The bundled SearchView and FacetedSearchView classes are based on django.views.generic.edit.FormView using the SearchMixin and FacetedSearchMixin, respectively. The SearchMixin provides the necessary search related attributes and overloads the form processing methods to execute the search.
The SearchMixin adds a few search specific attributes:
- load_all - a Boolean value for specifying database lookups
- queryset - a default SearchQuerySet. Defaults to EmtpySearchQuerySet
- search_field - the name of the form field used for the query. This is added to allow for views which may have more than one search form. Defaults to q.
Note
The SearchMixin uses the attribute named queryset for the resultant SearchQuerySet. Naming this attribute searchqueryset would make more sense semantically and hew closer to Haystack's naming convention, however by using the queryset attribute shared by other Django view mixins it is relatively easy to combine search functionality with other mixins and views.

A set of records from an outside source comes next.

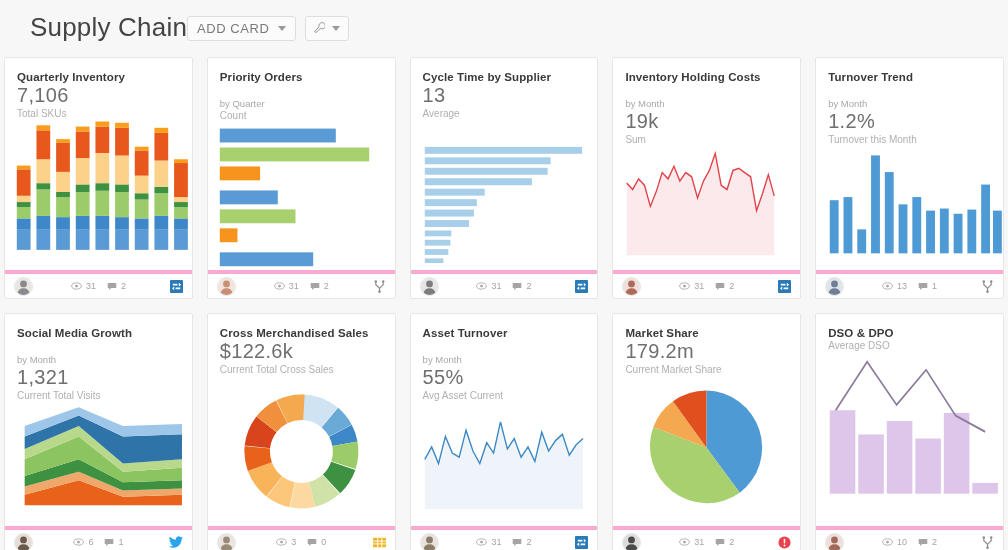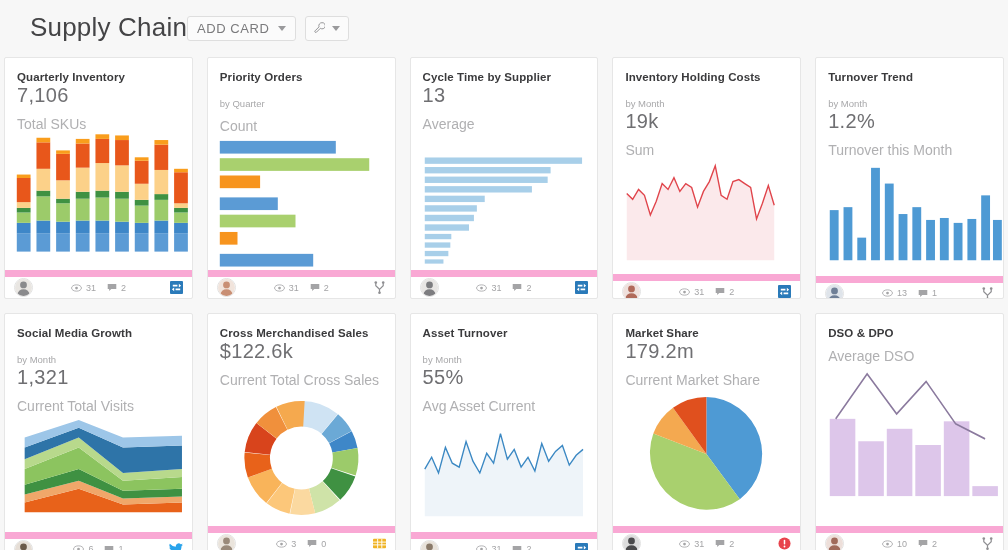--- a/index.html
+++ b/index.html
@@ -82,32 +82,32 @@
   }
   .card-kpi {
     font-size: 20px;
     color: #6f6f72;
     font-weight: 300;
     line-height: 1.15;
     margin-top: 1px;
     letter-spacing: .3px;
   }
   .card-kpi-label {
-    font-size: 14px;
+    font-size: 10px;
     color: #b0b0b2;
-    margin-top: 9px;
+    margin-top: 1px;
   }
   .card-viz { flex: 1 1 auto; position: relative; }
   .card-viz svg { display: block; width: 100%; height: 100%; }
 
   
   .card-foot {
     flex: 0 0 auto;
     height: 28px;
-    border-top: 7px solid #f9a8d4;
+    border-top: 4px solid #f9a8d4;
     display: flex;
     align-items: center;
     padding: 0 9px;
     position: relative;
   }
   .avatar {
     width: 19px; height: 19px;
     border-radius: 50%;
     border: 1px solid #e2e2e2;
     overflow: hidden;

Make a change and wonder why your results don't look as expected? The management command show_mapping will print the current mapping for your defined search index(es). At the least it may show that you've simply forgotten to update your index with new mappings:
python manage.py show_mapping
By default this will display the existing_mapping which shows the index, document type, and document properties.:
{ "haystack": { "modelresult": { "properties": { "is_active": { "type": "boolean" }, "text": { "type": "string" }, "published": { "type": "date", "format": "dateOptionalTime" } } } } }
If you provide the --detail flag this will return only the field mappings but including additional details, such as boost levels and field-specific analyzers.:
{ "is_active": { "index": "not_analyzed", "boost": 1, "store": "yes", "type": "boolean" }, "text": { "index": "analyzed", "term_vector": "with_positions_offsets", "type": "string", "analyzer": "custom_analyzer", "boost": 1, "store": "yes" }, "pub_date": { "index": "analyzed", "boost": 1, "store": "yes", "type": "date" } }
Provided the name of an indexed model and a key it generates and prints the generated document for this object:
python manage.py show_document myapp.MyModel 19181
The JSON document will be formatted with 'pretty' indenting.
The form, view, and backend functionality in this project is considered stable. Test coverage is not substantial, but is run against Django 1.4 through Django 1.6 on Python 2.6 and Python 2.7, Django 1.5 and Django 1.6 on Python 3.3, and Django 1.6 on PyPy.
This project first aims to solve problems related specifically to working with ElasticSearch. Haystack is 1) backend agnostic (a good thing), 2) needs to support existing codebases, and 3) not my project. Most importantly, adding these features through a separate Django app means providing them without needing to fork Haystack. Hopefully some of the features here, once finalized and tested, will be suitable to add to Haystack.